2.Complete catastrophic replacement of some or all categories of human labor:This scenario is “catastrophic” only from the perspective of the affected humans left unable to economically support themselves or otherwise be supported. Clearly, countless job categories of human labor are and will be replaced by robots—without a doubt. Among the as yet unanswered questions are these:

Will that replacement be accompanied by the creation of compensatory new, essential jobs for the displaced workers or for other workers?The already well-worn and dubious mantra about robots’ “freeing up human talent for creative work” sounds rather naively rosy, not to mention elitist.

What about the janitor whose job has been given to or taken over by a robot? Exactly what “creative” or “mind-intensive” work will he switch to?

Of course, if his lost job is offset by his brilliant son’s getting a job designing such robots—and at a much higher rate of pay than his dad’s—pay that is sufficient for that son to support the entire family or to pay taxes adequate for supporting displaced workers as a class, everybody will be happy.

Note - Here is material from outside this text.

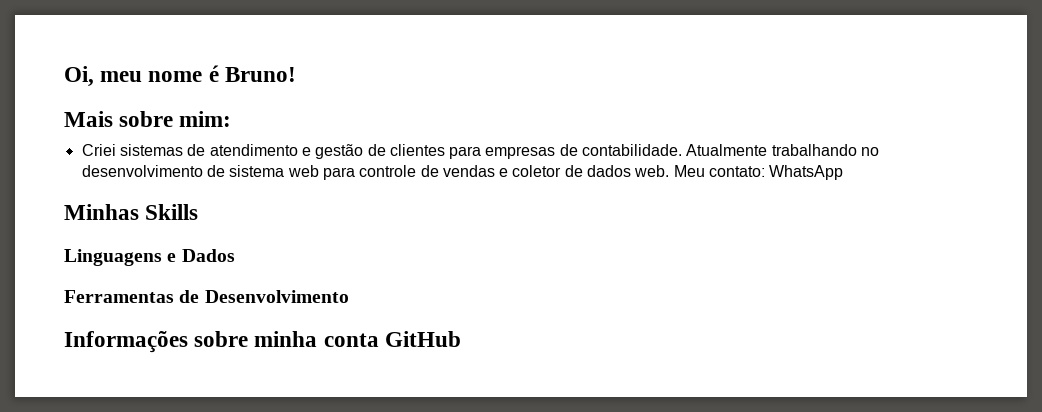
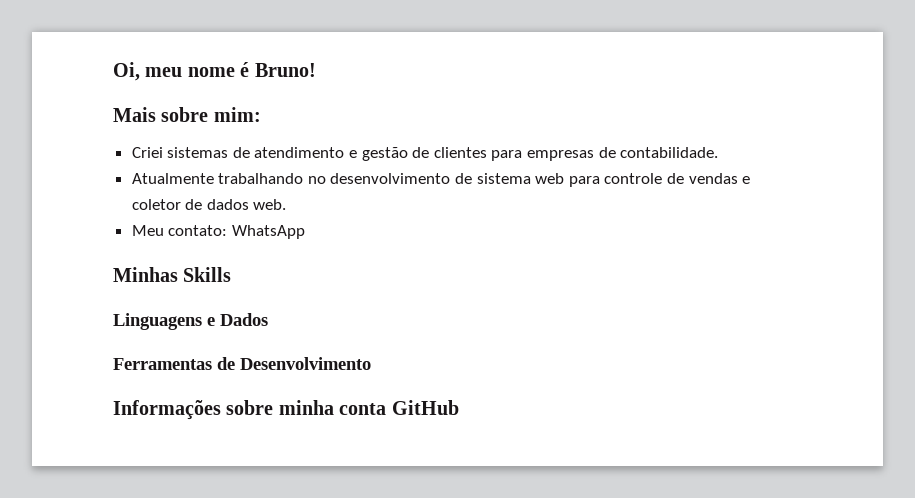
(683, 150) none -> (719, 152) //
(670, 171) none -> (287, 204) //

The indispensable prerequisite for this scenario to play out is that the son isn’t also replaced by a smarter, more creative robot.

If human jobs are lost on a scale that results in not only a net loss of jobs, but also steep declines in aggregate macro-economic income, the stage will be set for economic and other catastrophes.

3.A mix of friend and foe:In the short run,  the virtually certain outcome will be entrenchment of jobots in dual roles, as benefactor and malefactor.

As  technological, biological, cultural and other factors kick in and play out, that seems to be the most logical and foreseeable short-term outcome of the friend-foe dialectic: some jobots will serve us as helpers, while others will serve us as lunch—to other robots, or otherwise hunt us down, as armed drones already do.

A longer-term, perhaps permanent dialectical mix may take the form suggested above: cyborgization–viz., fusion of biological and robotic elements.

That would allow us to hang on to our jobs in some form or other…

…and to shift peaceful coexistence or the battle for job and physical survival to an engagement with the friend or foe within.